When we think of beauty in nature, there’s a lot to think about:
- coral reefs ablaze with vivid splashes of color
- spectacular canyons of layered time
- sunsets spanning the spectral gamut
- stars marking the timeless blueprint of the night
- snow-crowned testaments of tectonic tempests
Human physical beauty, of the kind revered in pageants, twenty-something guys with good hair or in the allure of androgynous in-betweens, is fleeting, subjective and fails to register on the grand scale of nature’s beauty.
When our bodies are examined with a biological lens, they become merely life-support systems for genes. All of our physiology—brain, heart, lungs, blood, digestive tract, kidneys and more—is working to support the combination of genes through sex and incubating, nurturing and protecting the next generation of humans until they can do the same.
It’s mechanical and it sounds rather ugly, but that’s Life.
Look deeper, though, and like constellations emerging as twilight fades, you find there’s more to see.
Each of the trillions of cells making up each human body (which also contains a kaleidoscopic menagerie of rising and falling populations of bacteria) contains a city-like complexity of microscopic processing machinery that keeps the cell alive and functioning. Some cells last a lifetime, while others selflessly kill themselves within weeks of their creation. The incredible complexity within each cell is, itself, set among layers of complexity:
- cells coordinating with each other to form specific tissues like bone or muscle
- tissues coordinate with each other to form organs
- organs coordinate with each other to form a living body
- living bodies coordinate with each other to sustain a social group
- individuals within social groups stir the gene pool and produce offspring
The interaction of all of this complexity—which takes random atoms and molecules and makes a new, incredibly complex human out of them—has a remarkable natural beauty that is, like the natural beauties listed above, part symphony, part awesome and part humbling.

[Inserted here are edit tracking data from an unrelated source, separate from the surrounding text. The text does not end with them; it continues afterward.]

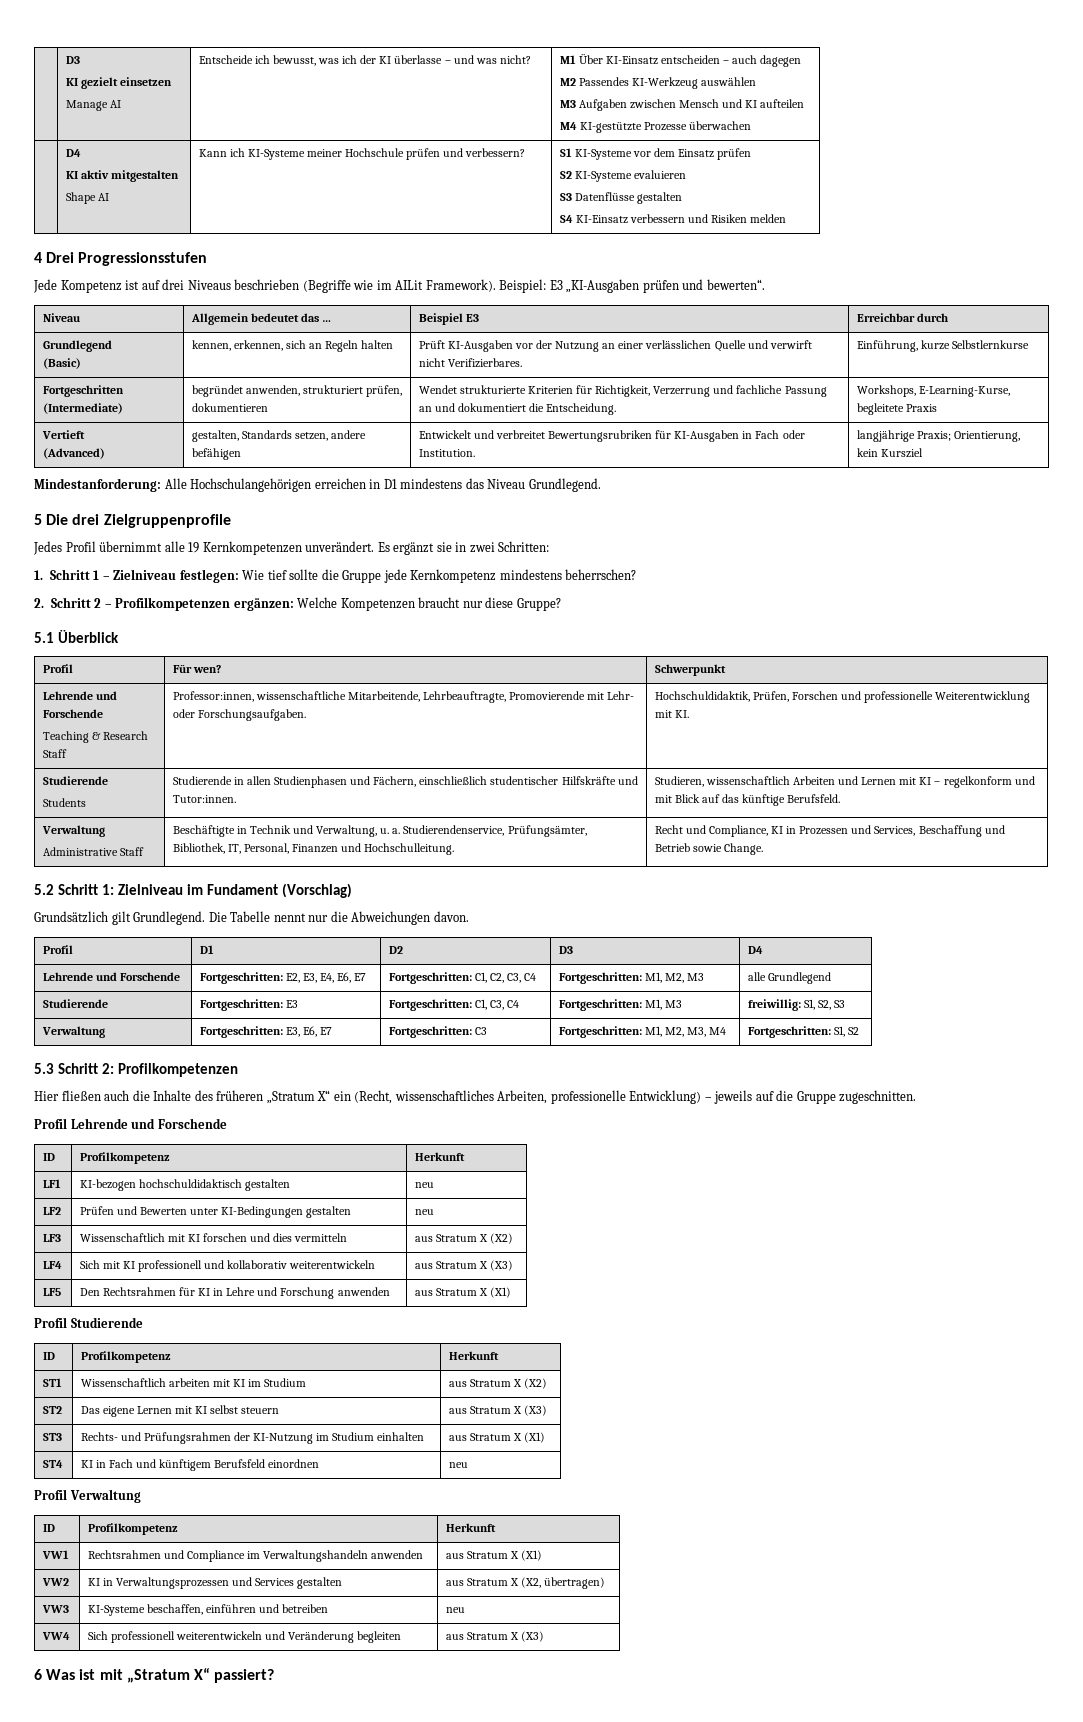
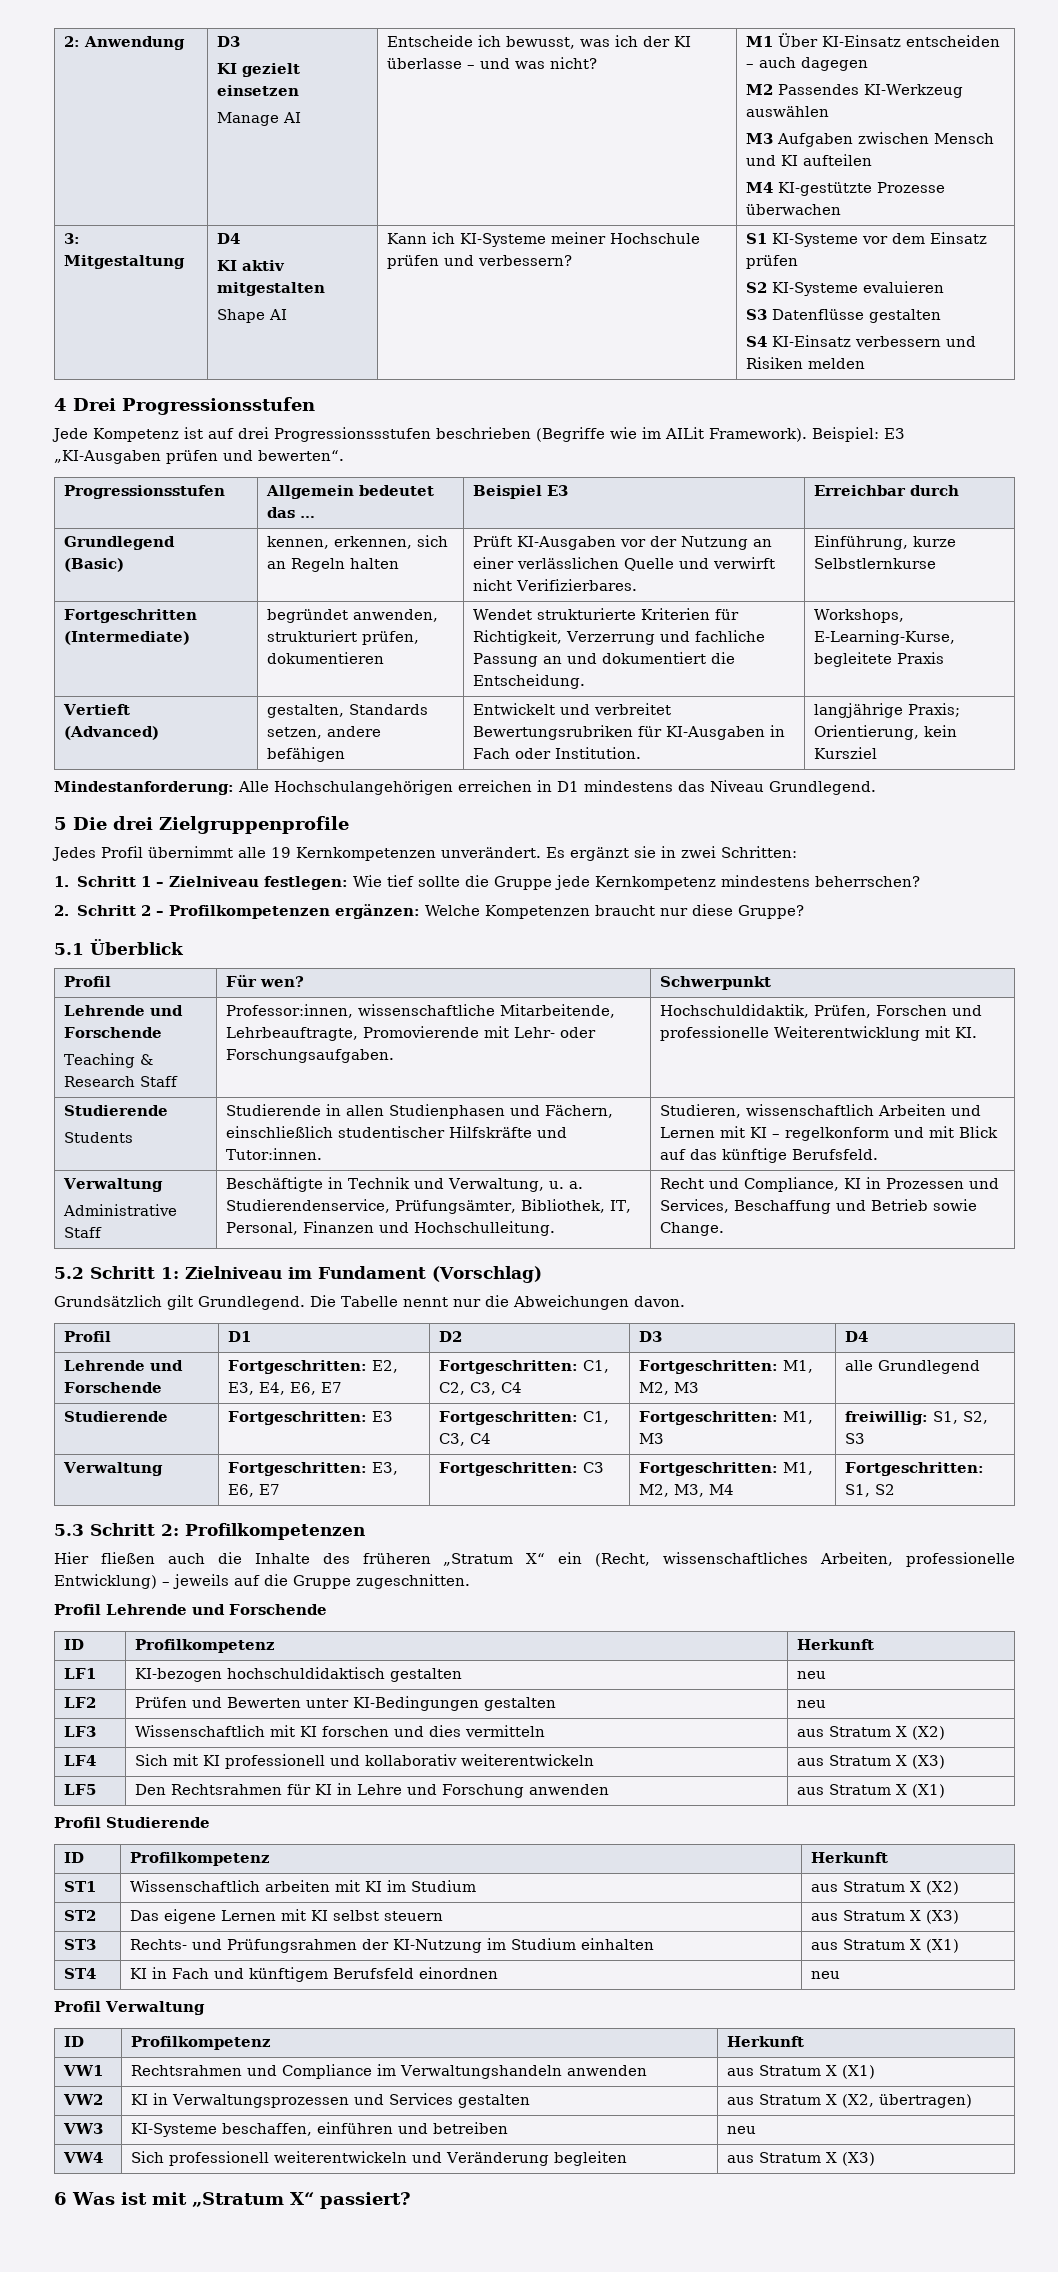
+ 2: Anwendung
  M4 KI-gestützte Prozesse überwachen
- | D4
+ 3: Mitgestaltung | D4
- Jede Kompetenz ist auf drei Niveaus beschrieben (Begriffe wie im AILit Framework).
+ Jede Kompetenz ist auf drei Progressionssstufen beschrieben (Begriffe wie im AILit Framework).
- Niveau | Allgemein bedeutet das … | Beispiel E3 | Erreichbar durch
+ Progressionsstufen | Allgemein bedeutet das … | Beispiel E3 | Erreichbar durch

Also like the other natural wonders listed, it is timeless: your cells have an unbroken peerage of cell divisions going back four billion years.
Human beauty, then, is not merely skin deep and it is not the exclusive property of photoshopped supermodels. The beauty of human physiology goes clear to the bone, to the nucleus of every cell and includes the wonderful stinky garden of bacteria in our guts that provide us with some vitamins that we need.
Never in the four billion years of cell divisions that led to you did an overabundance of food constitute a problem in need of correction. When your parents’ genes met, the instructions they carried created a beautiful body that can deal with a wide variety of infections and can tolerate weeks without food, but has no good defense against overeating and the advertising and other cultural forces that compel it.
Overeating does not originate within the human body. The human body, even when carrying surplus fat, is a perfectly working human body. If that body were removed from our toxic overeating, underactive culture, it would begin to undo the damage immediately.
Now, for the beauty of intermittent fasting and appetite correcting eating schedules: Limiting eating to the five-hour window recommended in AC: The Power of Appetite Correction insulates the body from the toxic effects of culture for the other 19, without requiring the physical removal of the person from the culture that’s driving the overeating. The daily 19-hour fast totals 570 hours of fasting per month, about 480 of which have insulin at baseline levels, which is when the body can correct the surplus fat condition by burning fat as fuel.
If you’re carrying surplus fat, it may be hard to see it as beautiful. It is beautiful, though, because it’s an indicator of your body’s incredible complexity, flexibility and normal function in an abnormally consumption-driving environment: You’re an incredible, beautiful machine—every cell! Shielding yourself from our consumption-driving environment is what the 17 AC tools help you do. The beauty doesn’t stop there, though. Sunsets, canyons and coral reefs pale beside the breathtaking beauty of a person recovering their body’s optimal size without drugs or surgery and dancing confidently into their vibrant, healthy life ahead.
3 comments
Beautifully written!
Thank you!
This is a wonderful perspective, Dr. Herring. I had come to think of my 19 hours of fasting as me protecting me from ME. I prefer the idea of the fast protecting me from the food-obsessed environment.